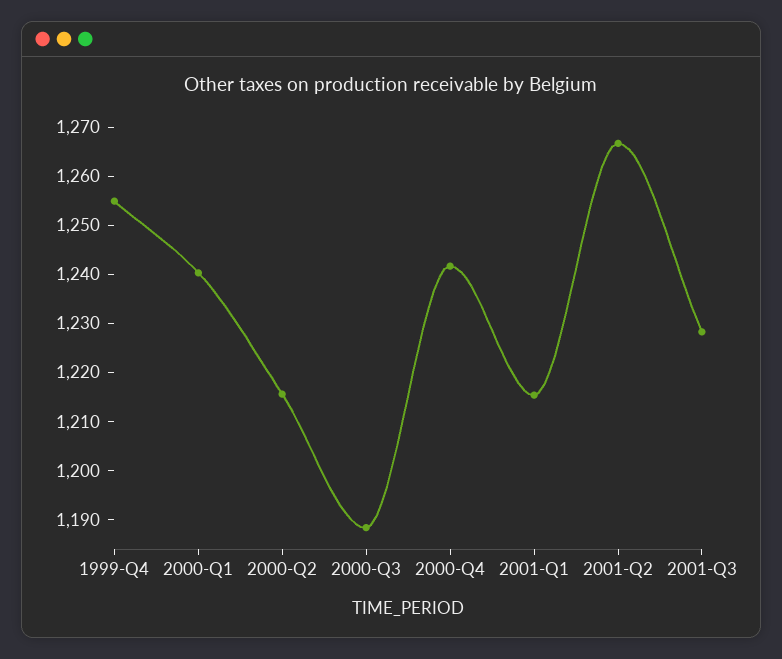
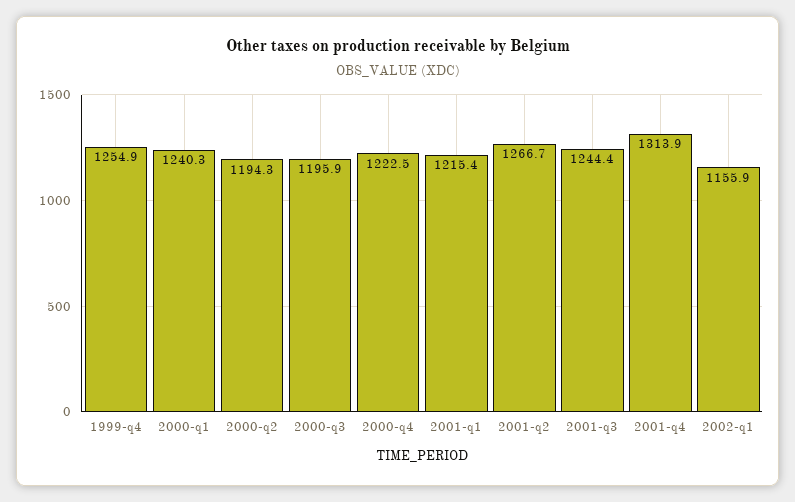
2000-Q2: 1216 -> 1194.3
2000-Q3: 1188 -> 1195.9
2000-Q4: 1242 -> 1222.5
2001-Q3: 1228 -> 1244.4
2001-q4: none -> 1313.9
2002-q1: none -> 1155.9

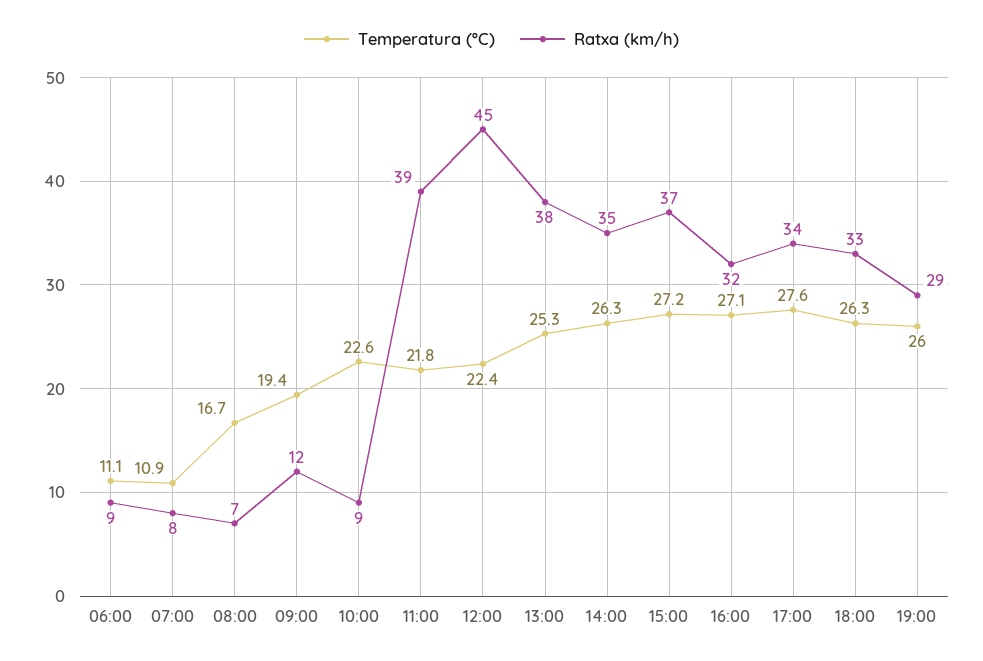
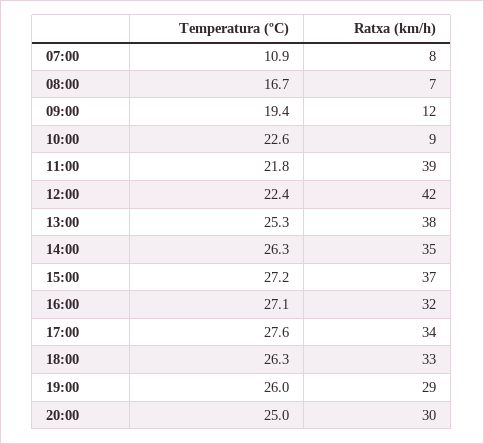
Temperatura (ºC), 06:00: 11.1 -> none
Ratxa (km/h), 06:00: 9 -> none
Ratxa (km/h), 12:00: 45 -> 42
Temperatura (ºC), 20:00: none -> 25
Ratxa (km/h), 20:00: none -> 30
────────
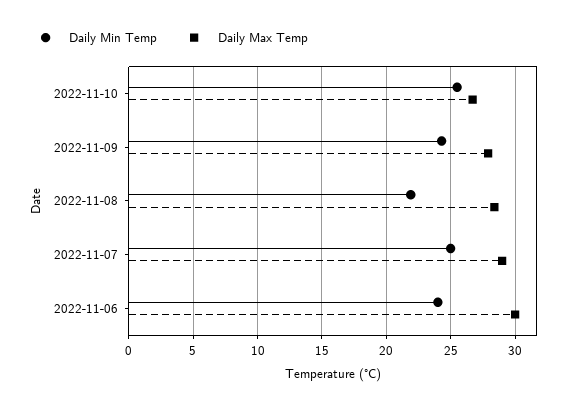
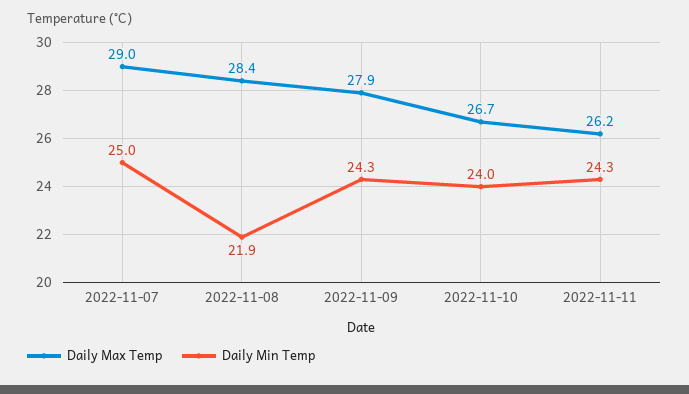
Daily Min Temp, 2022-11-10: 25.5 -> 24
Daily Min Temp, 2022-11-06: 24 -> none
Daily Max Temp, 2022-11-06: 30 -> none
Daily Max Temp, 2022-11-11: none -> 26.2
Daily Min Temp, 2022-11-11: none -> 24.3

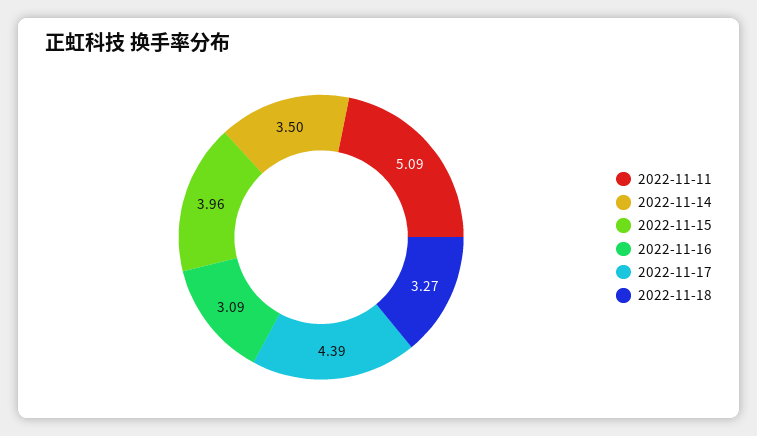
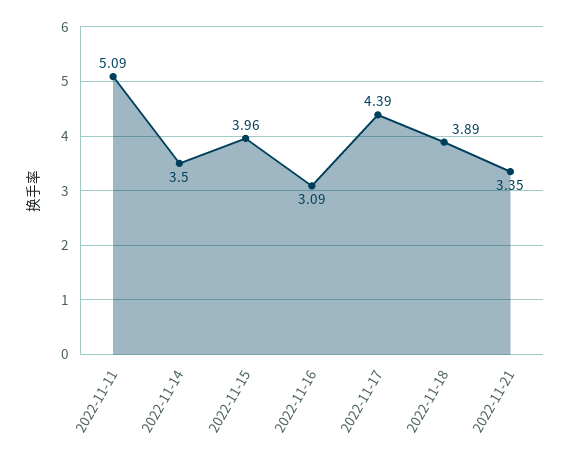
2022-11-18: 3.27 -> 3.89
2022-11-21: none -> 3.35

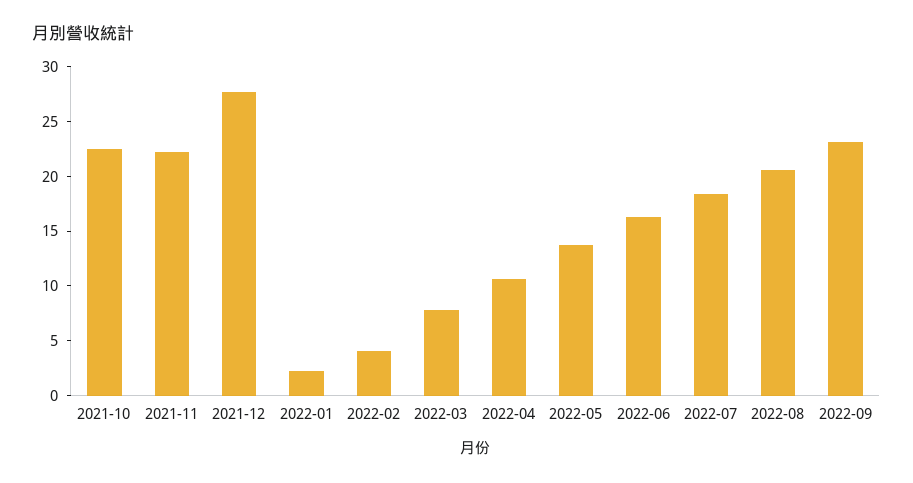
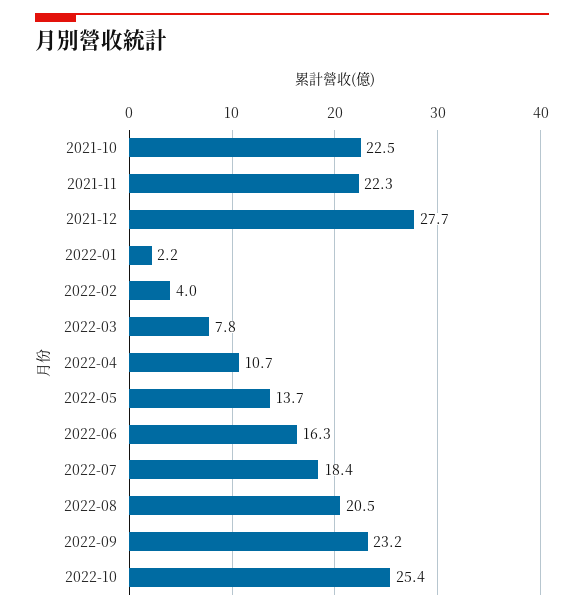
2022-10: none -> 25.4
────────
**Task to carry out:** Using the material above, reproduce only the lines that run from the line with "2000-Q2: 1216 -> 1194.3" up to and including the line with "Ratxa (km/h), 20:00: none -> 30", exactly, with the pictures dropped.

**Answer section:**
2000-Q2: 1216 -> 1194.3
2000-Q3: 1188 -> 1195.9
2000-Q4: 1242 -> 1222.5
2001-Q3: 1228 -> 1244.4
2001-q4: none -> 1313.9
2002-q1: none -> 1155.9

Temperatura (ºC), 06:00: 11.1 -> none
Ratxa (km/h), 06:00: 9 -> none
Ratxa (km/h), 12:00: 45 -> 42
Temperatura (ºC), 20:00: none -> 25
Ratxa (km/h), 20:00: none -> 30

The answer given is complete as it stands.